3. Practice on real telemetry. Hunt for attack patterns, anomalous process chains, credential access, lateral movement, in endpoint and log data, where IOAs are evaluated.
4. Turn findings into detections. Convert a behavior you found into a repeatable rule, so the next occurrence of that pattern fires automatically.

Frequently asked questions

What is an indicator of attack (IOA)?

An indicator of attack is evidence of the intent and behavior behind an attack, the sequence of actions an adversary must take to reach their goal, observed while the attack is happening. Rather than matching known-bad artifacts, an IOA detects whether someone is executing the steps of an attack, regardless of the specific malware or tools used. This makes it proactive: it can flag an intrusion in progress, often early in the attack chain, instead of confirming a breach after the fact.

What is the difference between an IOA and an IOC?

An IOA focuses on intent and behavior, the "how" and "why" of an attack, and is dynamic and evaluated in real time. An indicator of compromise (IOC) is a static artifact, a file hash, domain, IP address, or registry key, that shows a compromise has occurred. IOCs are easy to share and ideal for confirming known threats, but they are usually after the fact and are defeated when an attacker changes the artifact. IOAs are resilient to tool changes and catch attacks as they unfold. Mature programs use both together.

Are IOAs better than IOCs?

Neither is strictly better; they solve different problems. IOAs excel at catching novel and in-progress attacks because they watch behavior, which holds even when tooling changes. IOCs excel at confirming, scoping, and sharing known threats, and at hunting for an actor's footprint. The strongest detection programs combine them: IOAs to detect the attack happening, IOCs to enrich and confirm it.

Can IOAs detect fileless attacks?

Yes, and this is one of their core strengths. Fileless and living-off-the-land attacks abuse legitimate tools already on the system, such as PowerShell or WMI, so they leave no malicious file to hash and evade artifact-based detection. An IOA catches the abnormal behavior, a trusted tool being used in an attack sequence, rather than looking for a malicious file that is never written to disk.

How do IOAs relate to MITRE ATT&CK?

MITRE ATT&CK is a knowledge base of adversary tactics and techniques, and it gives IOAs a shared vocabulary for the behaviors they detect. An IOA maps observed activity to ATT&CK techniques so a raw event becomes a named, explainable behavior. This lets detection engineers build behavioral rules against documented tradecraft and lets analysts triage an IOA as a known technique rather than an opaque alert.

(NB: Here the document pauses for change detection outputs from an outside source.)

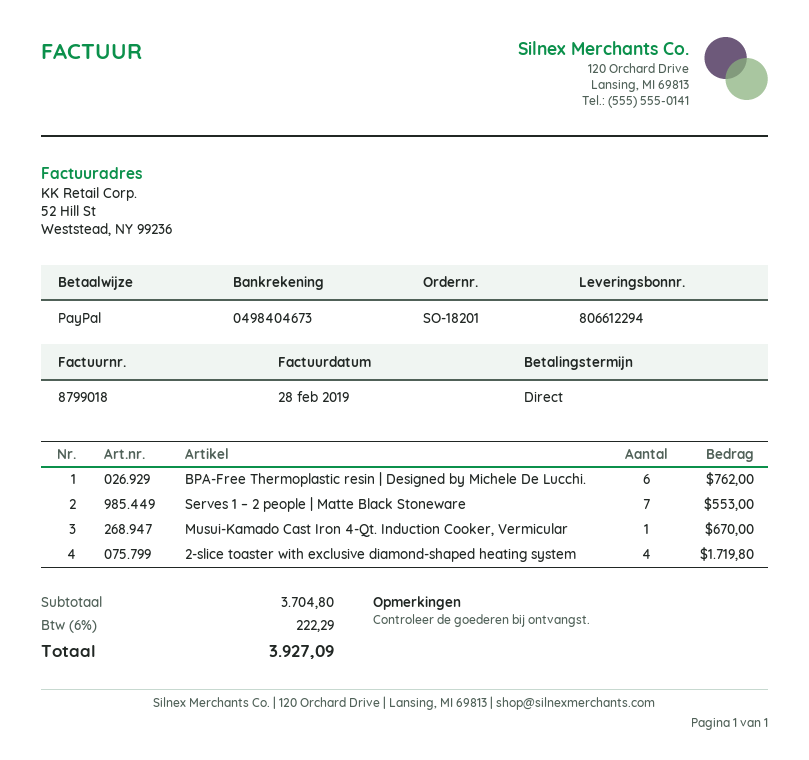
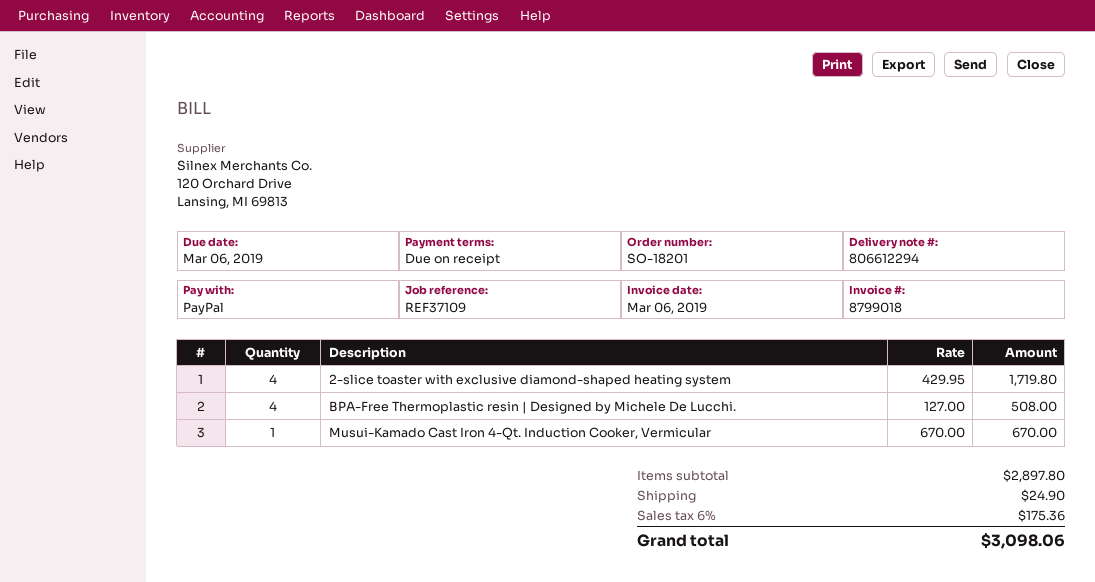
invoice date: 2019-02-28 -> 2019-03-06
BPA-Free Thermoplastic resin | Designed by Michele De Lucchi.: 6 for 762.00 -> 4 for 508.00
Serves 1 – 2 people | Matte Black Stoneware: 7 for 553.00 -> none
subtotal: 3704.80 -> 2897.80
shipping: none -> 24.90
tax: 6% = 222.29 -> 6% = 175.36
total: 3927.09 -> 3098.06

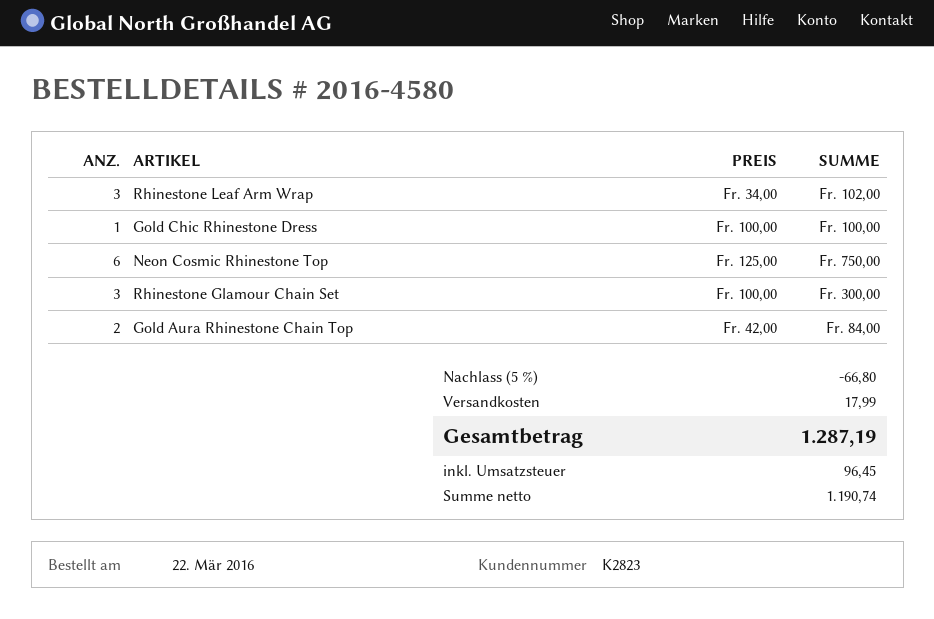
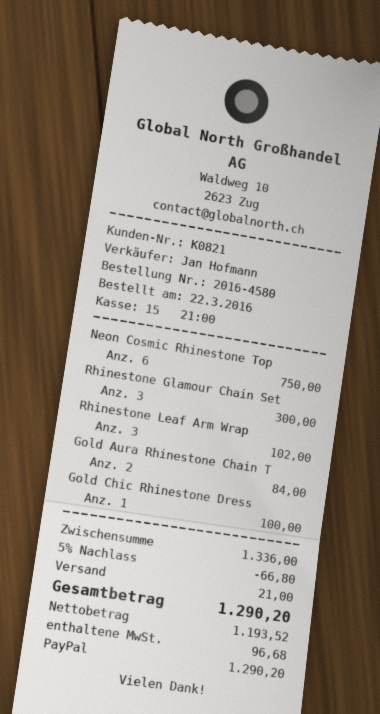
customer number: K2823 -> K0821
shipping: 17.99 -> 21.00
net: 1190.74 -> 1193.52
tax: 96.45 -> 96.68
total: 1287.19 -> 1290.20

Who generates and uses IOAs?

IOAs are largely produced and enforced by endpoint detection and response platforms, by threat intelligence teams that turn observed adversary tradecraft into behavioral detections, and increasingly by AI and machine learning that model attack sequences at scale. SOC analysts, threat hunters, and detection engineers all use them: analysts to catch in-progress attacks, hunters to form hypotheses from known behaviors, and engineers to turn discovered behaviors into new detection rules.

The bottom line

An indicator of attack is the detection signal aimed at what an adversary is trying to do, not at the specific tools they leave behind. It watches the sequence of actions an attack requires, a document spawning a script engine, a process reading credential memory, a foothold spreading to new hosts, and fires while that sequence is still running. Its power is resilience and timing: behavior holds even when an attacker swaps malware, registers a new domain, or fields a zero-day, and it surfaces the attack early enough to stop it. IOAs do not replace indicators of compromise; they pair with them, IOAs to catch the attack as it happens, IOCs to confirm and scope it. The attacker can change every artifact in their kit, but they still have to run the play, and the IOA is what watches for the play.